Le décès d’Abderrahim Fakir, un homme de 42 ans, survenu lors d’une intervention policière à Bologne, suscite une vive émotion en Italie. Les images de son interpellation, largement relayées sur les réseaux sociaux, ravivent le débat sur les méthodes employées par les forces de l’ordre et rappellent, pour de nombreux observateurs, le drame de George Floyd aux États-Unis. Une enquête judiciaire est en cours.
Le parquet de Bologne a ouvert une enquête après la mort d’Abderrahim Fakir, un homme de 42 ans décédé dimanche 19 juillet lors d’une intervention de police dans un quartier populaire de la ville.
D’origine marocaine, la victime vivait en Italie depuis l’âge de sept ans et dirigeait une petite entreprise de transport. D’après les premiers éléments de l’enquête, les forces de l’ordre sont intervenues après avoir reçu un signalement faisant état d’un homme en état de forte agitation. Les policiers ont utilisé un spray au poivre avant de procéder à son interpellation.
Les autorités précisent que l’homme n’était pas armé et qu’elles ne le soupçonnaient d’aucune agression au moment de son interpellation. Elles rappellent également qu’un tribunal l’avait condamné pour trafic de drogue au début des années 2000, mais les enquêteurs affirment qu’ils n’ont établi aucun lien entre ces antécédents judiciaires et les circonstances de son interpellation.
Des images qui choquent l’opinion
Les vidéos diffusées depuis dimanche montrent Abderrahim Fakir immobilisé au sol, face contre terre, les mains menottées dans le dos, tandis que deux policiers exercent une pression sur son corps. Ils s’apprêtaient également à lui attacher les chevilles.
Au cours de son immobilisation, l’homme crie à plusieurs reprises : « Aidez-moi, au secours, ça suffit ! » Les images ne montrent aucun changement dans l’intervention malgré ses appels. Quelques minutes plus tard, il perd connaissance avant de décéder.
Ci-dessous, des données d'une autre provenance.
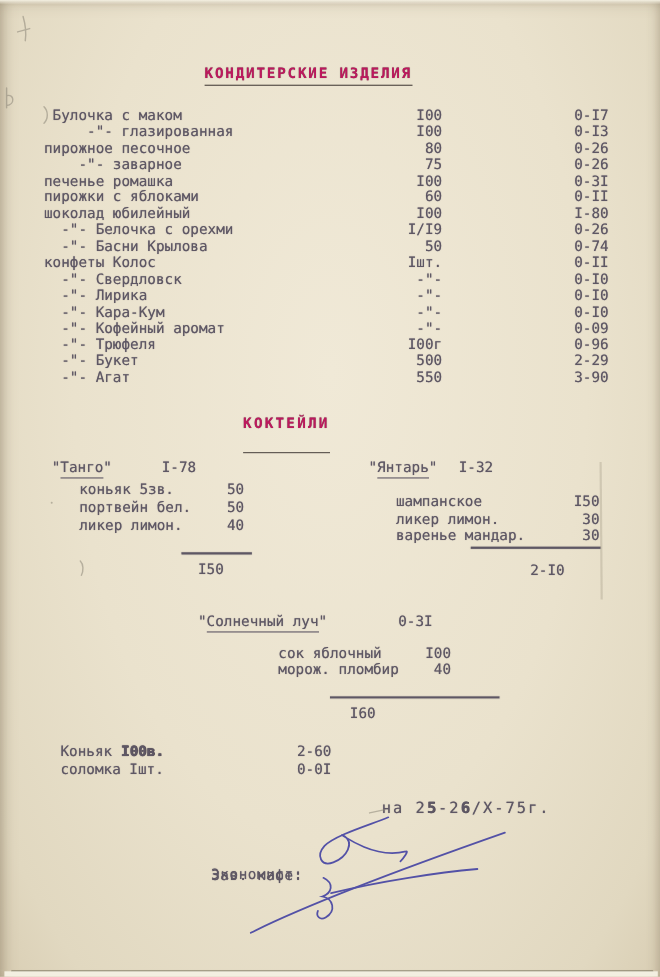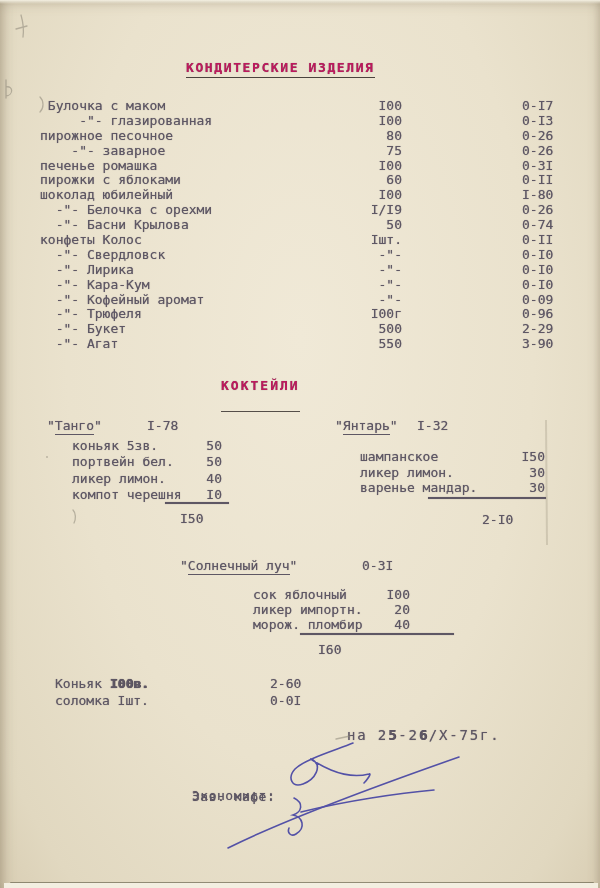"компот черешня" div.i-row { html: <div><span>компот черешня</span><span>I0</span></div> -> none }
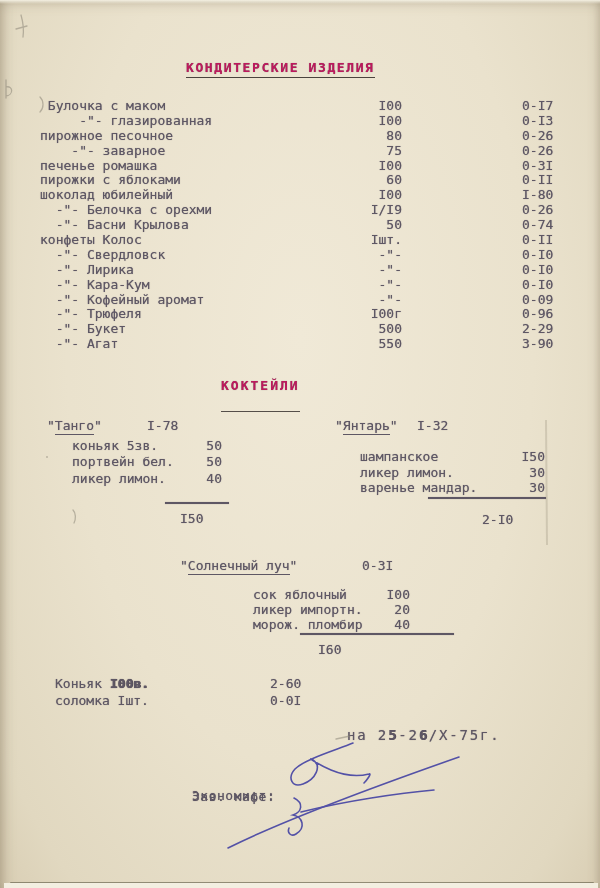"ликер импортн." div.i-row { html: <div><span>ликер импортн.</span><span>20</span></div> -> none }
La diffusion de ces séquences a immédiatement ravivé le souvenir de la mort de George Floyd, décédé en 2020 aux États-Unis lors d’une intervention policière devenue le symbole des violences policières.
Une enquête pour établir les responsabilités
Lundi soir, plusieurs centaines de personnes ont manifesté dans le centre de Bologne afin de réclamer toute la vérité sur les circonstances du drame. Les proches de la victime et de nombreux habitants dénoncent un recours disproportionné à la force.
Certains témoignages évoquent également l’état de santé d’Abderrahim Fakir, qui souffrait d’asthme, et s’interrogent sur l’utilisation d’un spray au poivre au cours de l’interpellation.
Le parquet a ouvert une enquête préliminaire pour homicide involontaire. Les deux policiers intervenus sur les lieux ainsi que quatre membres du personnel médical ayant participé à la prise en charge ont été inscrits au registre des personnes concernées par la procédure.
Les investigations devront désormais déterminer les causes exactes du décès et établir si les conditions de l’interpellation ou les gestes pratiqués ont contribué à la mort d’Abderrahim Fakir.